Your last years will be different. You will be surrounded by "the sweetness" you have created and collected. You are a strong person with values that could not be taken from you.
Good for you, Lisa. Don't replay any doubts, for you should be very proud of how you helped your Mom complete her life.
All the Best to you and your loving family.
Hugs,
Christina xo
It's so hard to deal with the behaviors of our parents especially when we are affected by them but don't understand what causes them.
You did the best you could Lisa and at least now you can have peace knowing that your Mother is also at peace and resting her own broken soul.
Prayers and Angels to you and yours.
TRUER words were never spoken. I read many years ago (at least 40) that we often grieve MORE for an imperfect relationship - something 'that should have been' - whether with our spouse, parents, siblings or job.
It sounds like you did your very best and that's all one can do. Happiness isn't about money or what it will buy - it is about our family, friends, and what WE DO for others. Condolences to you and your family. Loss IS loss. We grieve - no matter what.
Christina xo
That's the hard bit. Now, I have to deal with the emotional issues that will probably be ongoing for years. I know the bad feelings will fade, the guilt, sadness, etc, but I also picture my mom as she was at the viewing and feel odd about it. The hard flesh, the pinched look of her lips that used to be so eloquent a sign of how she was feeling. That might just be TMI, but then again, we all act as if death was something to hide, to 'get over'. Death is an absence in our lives.

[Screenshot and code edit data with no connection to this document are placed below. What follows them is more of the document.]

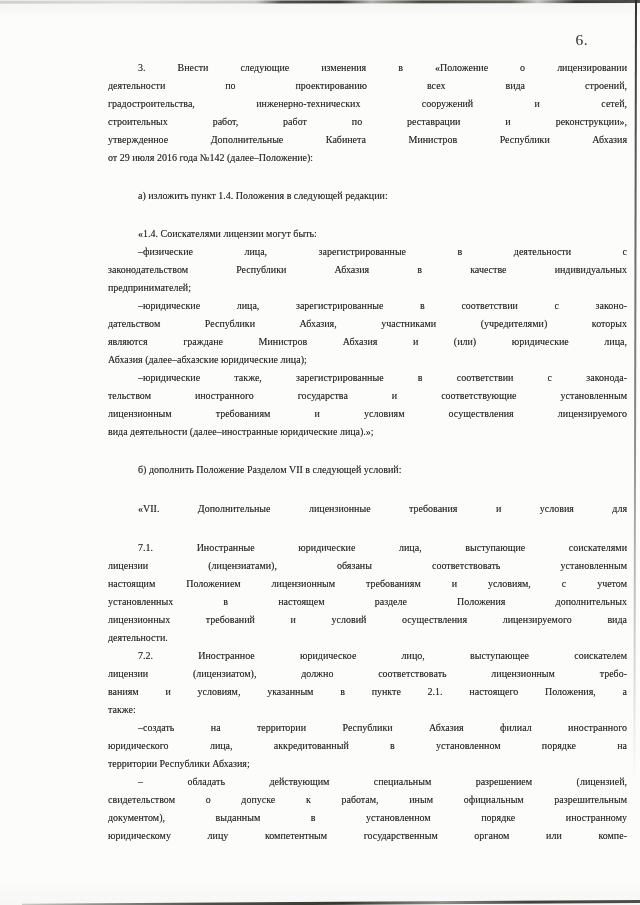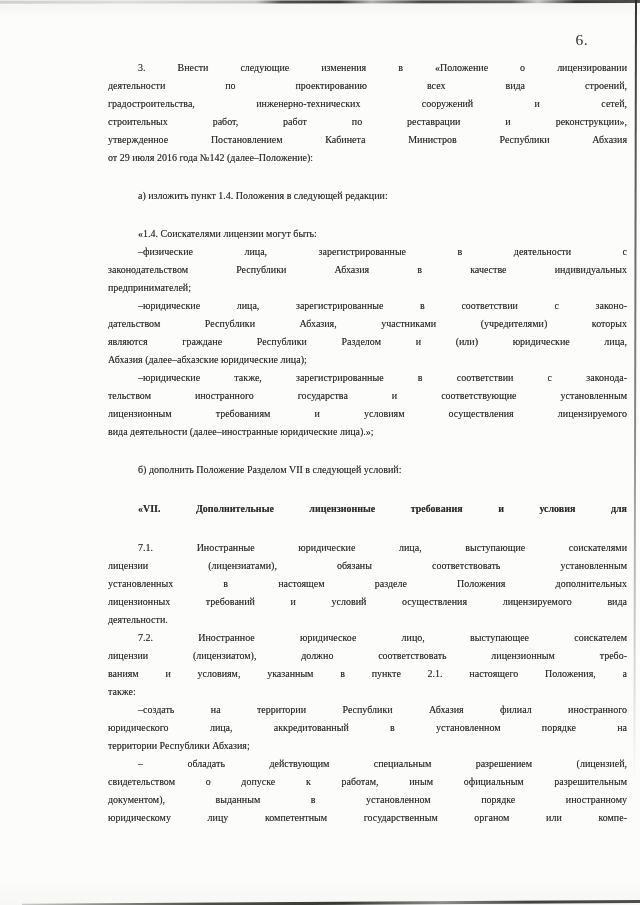--- a/index.html
+++ b/index.html
@@ -111,7 +111,7 @@
         <div class="line">деятельности по проектированию всех вида строений,</div>
         <div class="line">градостроительства, инженерно-технических сооружений и сетей,</div>
         <div class="line">строительных работ, работ по реставрации и реконструкции»,</div>
-        <div class="line">утвержденное Постановлением Кабинета Министров Республики Абхазия</div>
+        <div class="line">утвержденное Дополнительные Кабинета Министров Республики Абхазия</div>
         <div class="line last">от 29 июля 2016 года №142 (далее–Положение):</div>
       </div>
       <div class="block spaced">

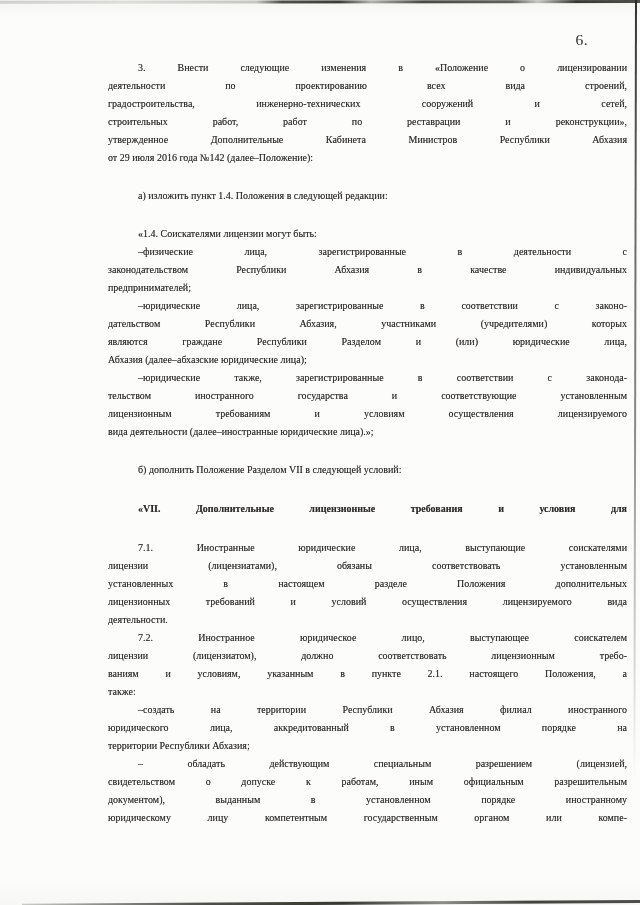--- a/index.html
+++ b/index.html
@@ -128,7 +128,7 @@
       <div class="block">
         <div class="line indent">–юридические лица, зарегистрированные в соответствии с законо-</div>
         <div class="line">дательством Республики Абхазия, участниками (учредителями) которых</div>
-        <div class="line">являются граждане Республики Разделом и (или) юридические лица,</div>
+        <div class="line">являются граждане Министров Абхазия и (или) юридические лица,</div>
         <div class="line last">Абхазия (далее–абхазские юридические лица);</div>
       </div>
       <div class="block">

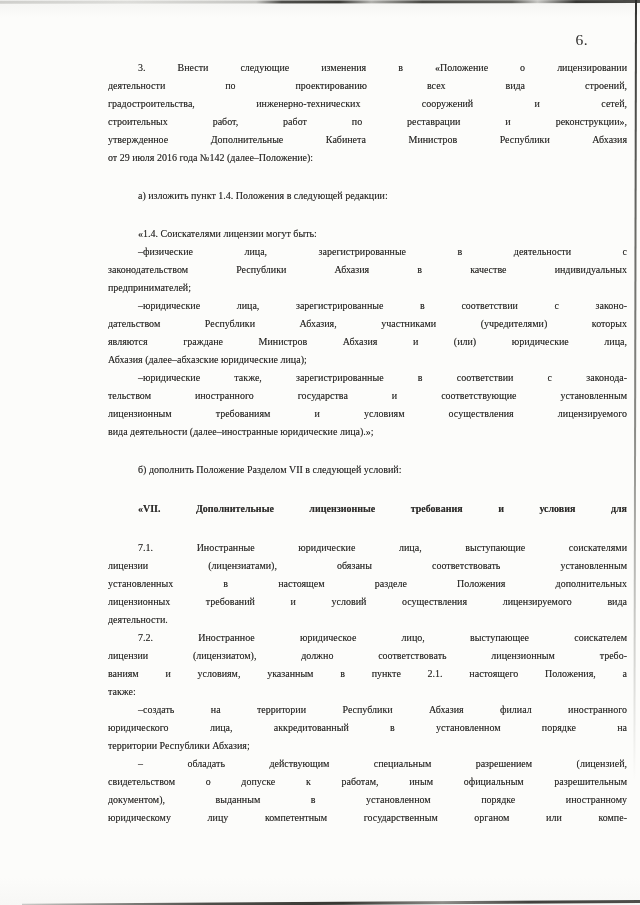--- a/index.html
+++ b/index.html
@@ -85,7 +85,7 @@
   }
   .block { margin: 0; }
   .block.spaced { margin-top: 20px; }
-  .block.heading { font-weight: bold; }
+  .block.heading { font-weight: normal; }
   .line {
     line-height: 18px;
     text-align: justify;

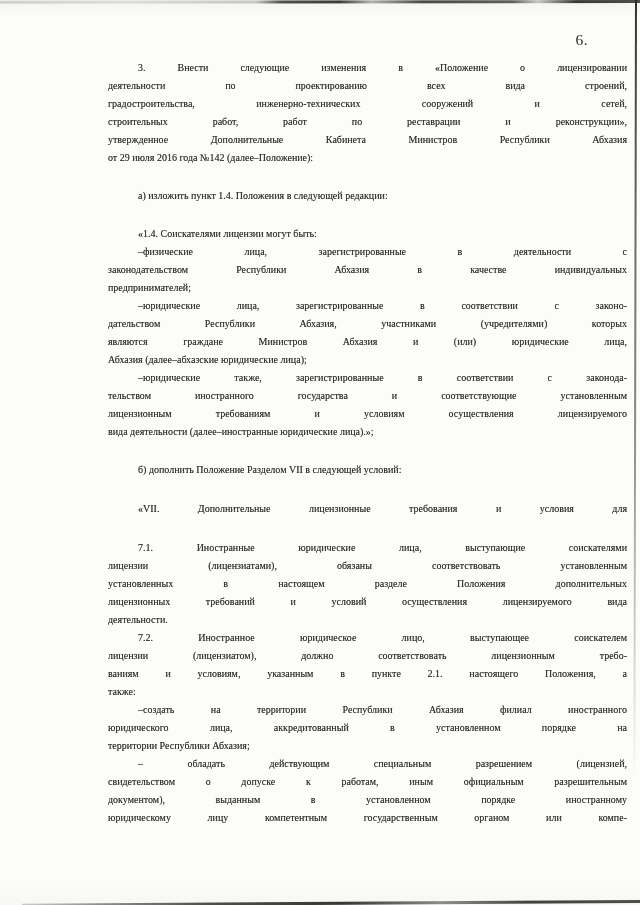--- a/index.html
+++ b/index.html
@@ -146,6 +146,7 @@
       <div class="block spaced">
         <div class="line indent">7.1. Иностранные юридические лица, выступающие соискателями</div>
         <div class="line">лицензии (лицензиатами), обязаны соответствовать установленным</div>
+        <div class="line">настоящим Положением лицензионным требованиям и условиям, с учетом</div>
         <div class="line">установленных в настоящем разделе Положения дополнительных</div>
         <div class="line">лицензионных требований и условий осуществления лицензируемого вида</div>
         <div class="line last">деятельности.</div>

It is a reminder that we, too, will some day be gone. It is scary as hell.
So I made an appointment with my counselor, who I haven't had the time to see since before Ma died. Now, the emotional bits are going to drag me into a funk. I can feel it already, and I'm tired of feeling sluggish due to anxiety meds. I need to change something in my life, but I don't want to get carried away, so I'm asking help to decide what to do.

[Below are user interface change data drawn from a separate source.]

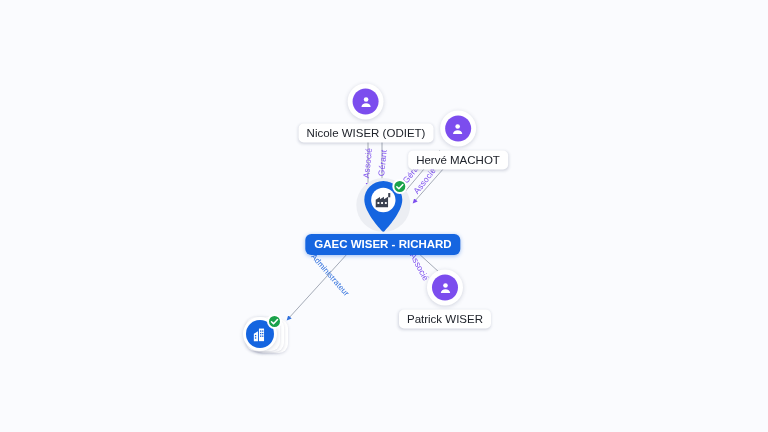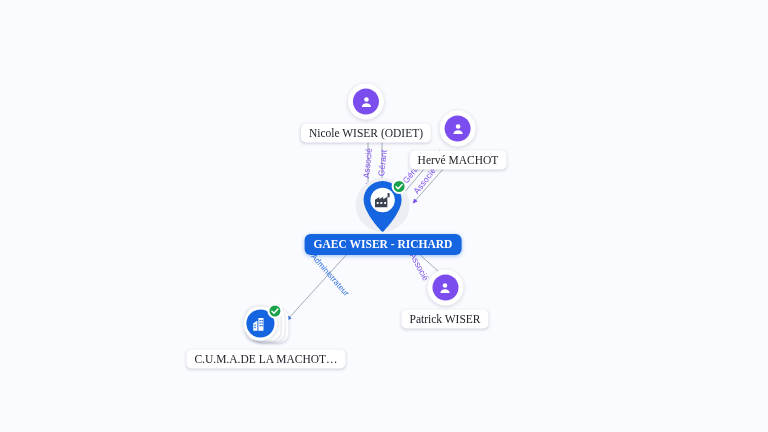--- a/index.html
+++ b/index.html
@@ -129,7 +129,6 @@
     line-height: 12px;
     white-space: nowrap;
     box-shadow: 0 1px 3px rgba(40,50,90,.18);
-    font-family: Liberation Serif, serif;
   }
   .label-chip.selected {
     background: #1565e0;

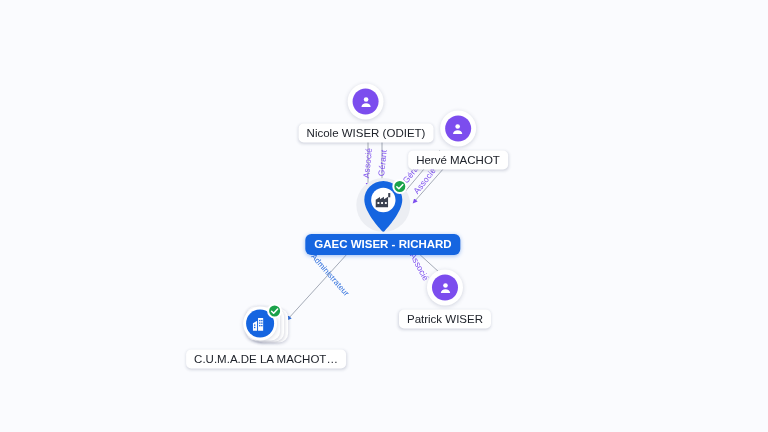--- a/index.html
+++ b/index.html
@@ -291,7 +291,6 @@
         </svg>
       </div>
     </div>
-    <div class="label-chip" style="margin-top:2px;">C.U.M.A.DE LA MACHOT…</div>
   </div>
 
 </div>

Oh, and no one cooked but me. My kids that are living with me all left the state for a week the day after Ma died. I moved her things by myself. I did it all without anyone but my hubby by my side. It's all right, though. I'm used to it.
Um, yes, I'm doing the anger bit of grieving these days. lol I know it, and I'm doing my best not to take it out on everyone else. Again, this would be why I made that appointment this morning. Gotta wait a week, though. Hurry up and wait. Story of my life.

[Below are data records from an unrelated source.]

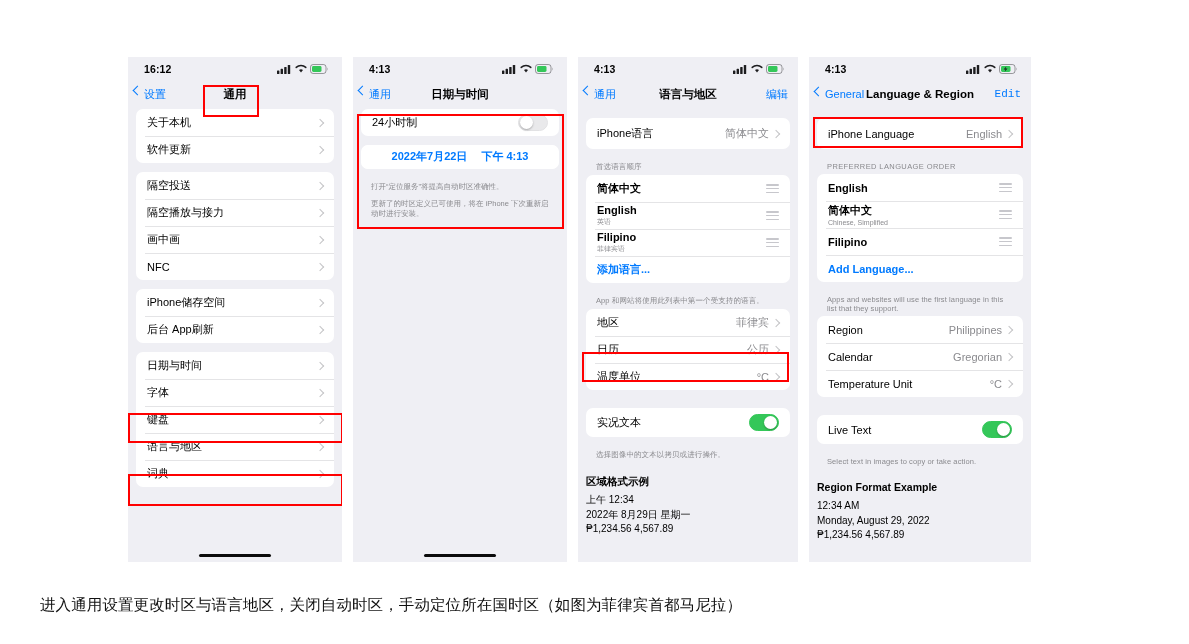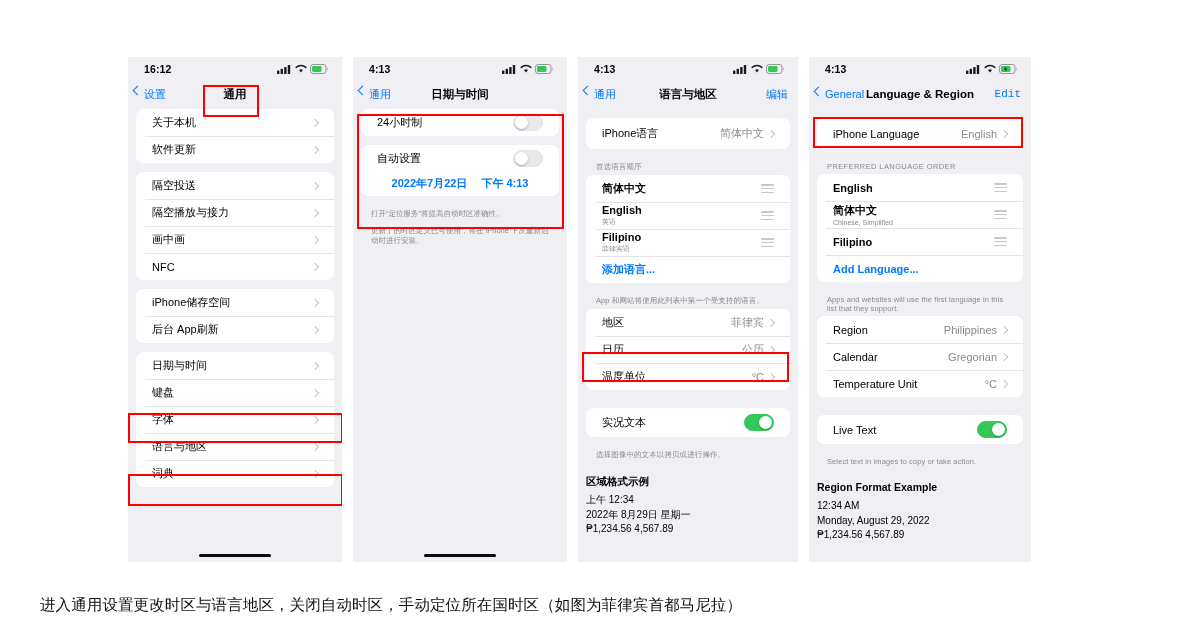--- a/index.html
+++ b/index.html
@@ -112,7 +112,7 @@
     min-height: 27px;
     display: flex;
     align-items: center;
-    padding: 0 16px;
+    padding: 0 11px;
     position: relative;
     box-sizing: border-box;
   }

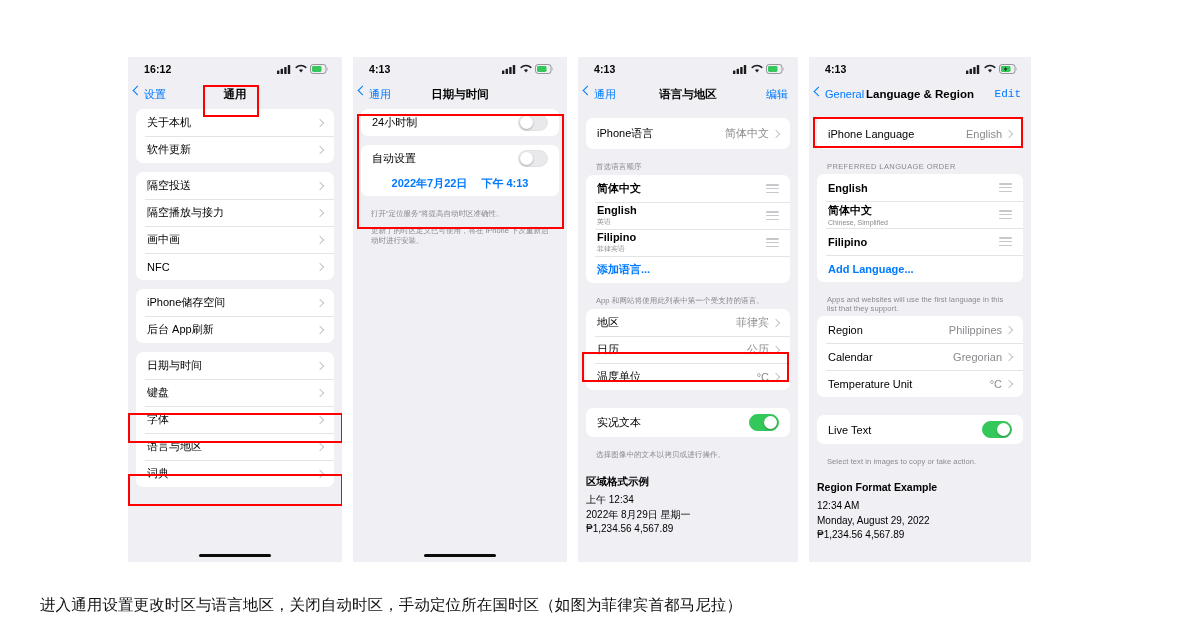--- a/index.html
+++ b/index.html
@@ -397,12 +397,6 @@
       </div>
 
       <div class="group">
-        <div class="row">
-          <span class="row-label">自动设置</span>
-          <span class="toggle">
-              <i class="knob"></i>
-            </span>
-        </div>
         <div class="datetime-row">
           <span>2022年7月22日</span>
           <span>下午 4:13</span>

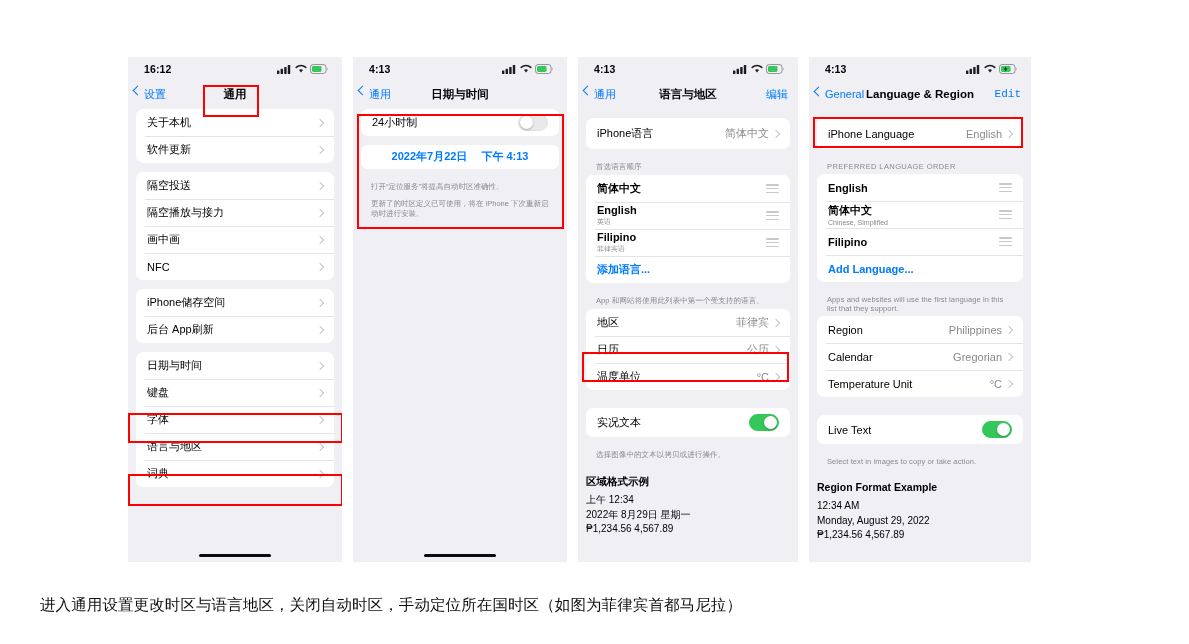--- a/index.html
+++ b/index.html
@@ -333,11 +333,11 @@
           <span class="disc"></span>
         </div>
         <div class="row">
+          <span class="row-label">字体</span>
+          <span class="disc"></span>
+        </div>
+        <div class="row">
           <span class="row-label">键盘</span>
-          <span class="disc"></span>
-        </div>
-        <div class="row">
-          <span class="row-label">字体</span>
           <span class="disc"></span>
         </div>
         <div class="row">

Personally, I would try and replace the meds with vitamins - but, then again, I always have been a health 'nut.' My kids leave off the health part :-)
But a good mulit, extra B's (for nerves), Omega 3's and calcium. Just the basics - and then lots of time and TLC. Try and do something you enjoy. Try not to stay in a funk too long - but you WILL go in and out of one for a while. That's normal.
At first, I remembered my folks as they looked in death - but now I don't. We can 'choose' what we want to remember and what we want to forget. I do believe that It is a self protection mechanism of sorts. Now I choose remember my dad riding his lawnmower or working in the garden and mom is smiling and making home made bread. I still remember the time she hurt her hands and I volunteered to make the bread and it was all she could do to keep from putting her bandaged hands into the dough! I still have her handwritten bread recipe! We can save our sanity by forcing the good memories to the front and pushing away the bad ones. I don't think there is a thing wrong with doing that. (ask your therapist and let me know!).
Take care of yourself now and I hope all goes well for you and your family.